### Input data ###
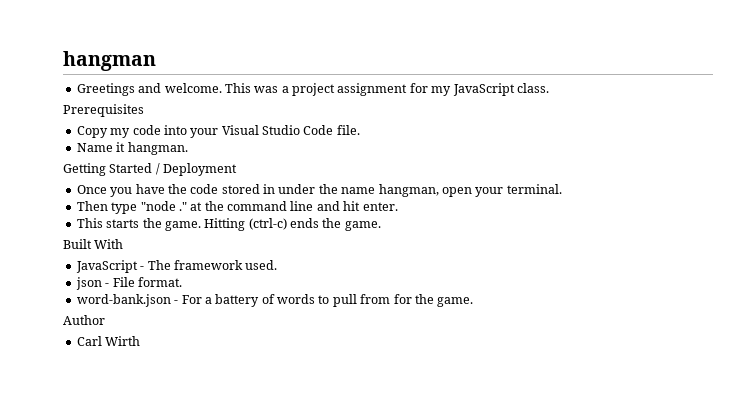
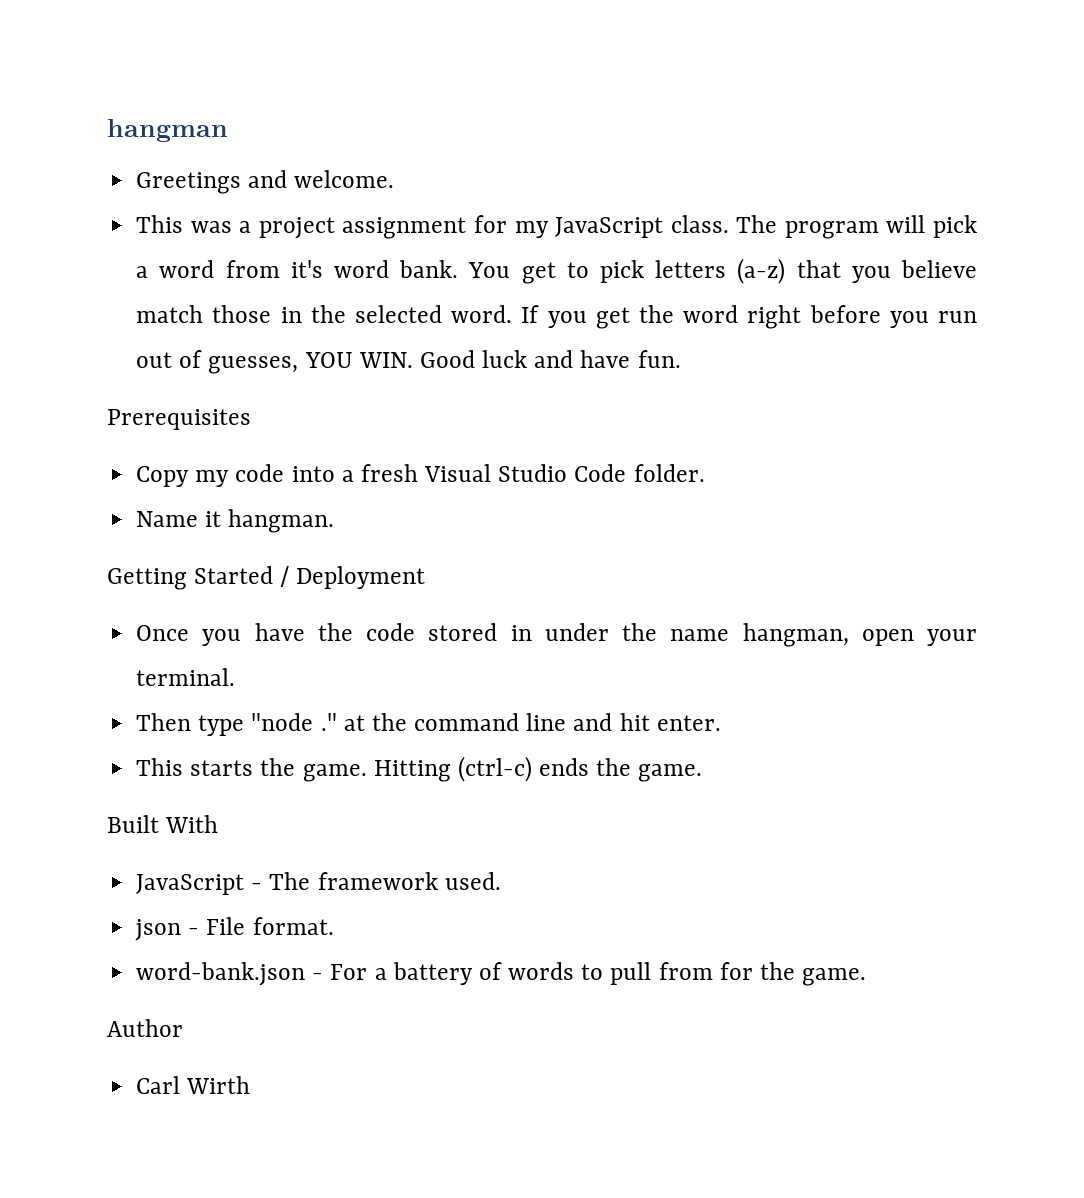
(222, 88) none -> (395, 179) //
(549, 88) none -> [736,215,977,239] [136,258,977,284] [136,305,977,329] [136,350,681,374] The program will pick a word from it's word bank. You get to pick letters (a-z) that you believe match those in the selected word. If you get the word right before you run out of guesses, YOU WIN. Good luck and have fun.
[190,128,219,138] your -> [341,464,418,482] a fresh
[336,125,360,135] file. -> [633,464,705,482] folder.

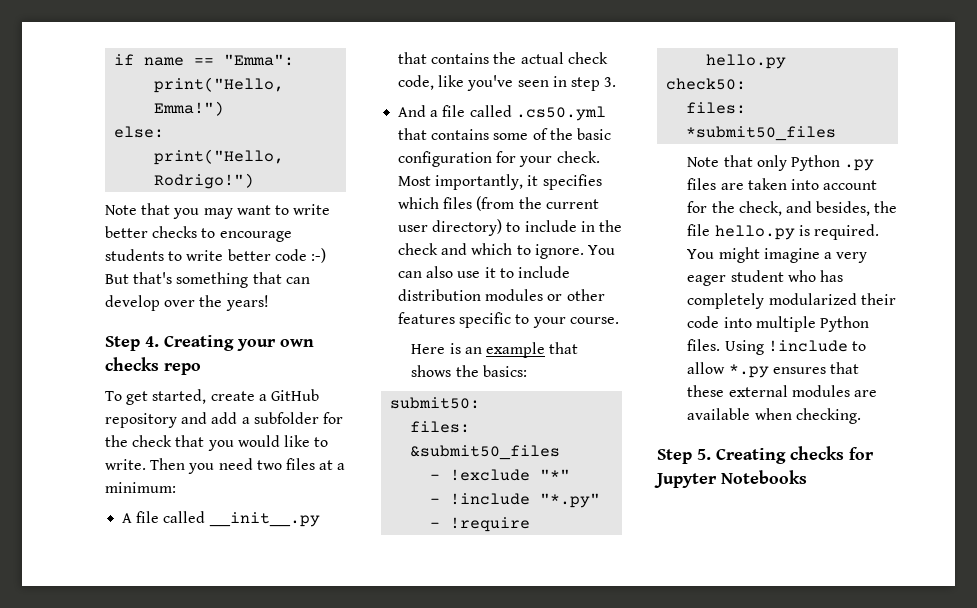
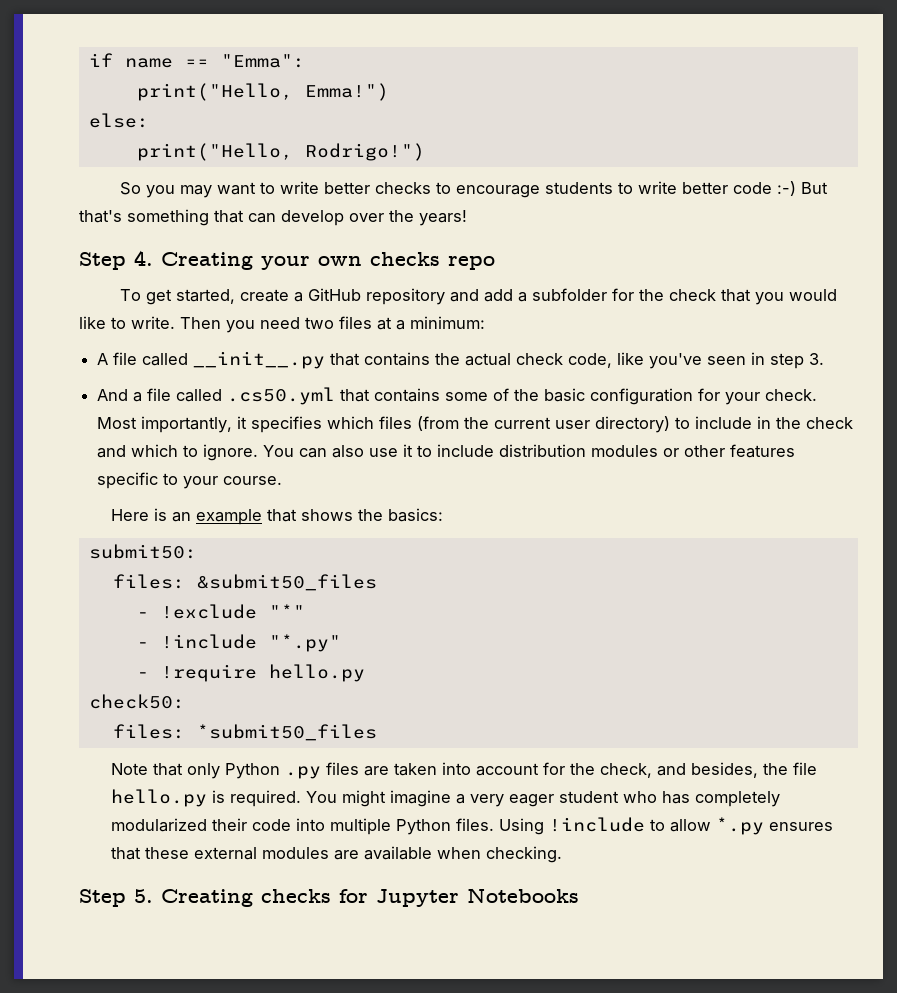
[105,203,171,215] Note that -> [119,182,141,195] So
###
◆ **What the exercise asks**: Transcribe all of the records above character for character. Exclude the pictures.

◆ **Solution to this task**:
(222, 88) none -> (395, 179) //
(549, 88) none -> [736,215,977,239] [136,258,977,284] [136,305,977,329] [136,350,681,374] The program will pick a word from it's word bank. You get to pick letters (a-z) that you believe match those in the selected word. If you get the word right before you run out of guesses, YOU WIN. Good luck and have fun.
[190,128,219,138] your -> [341,464,418,482] a fresh
[336,125,360,135] file. -> [633,464,705,482] folder.

[105,203,171,215] Note that -> [119,182,141,195] So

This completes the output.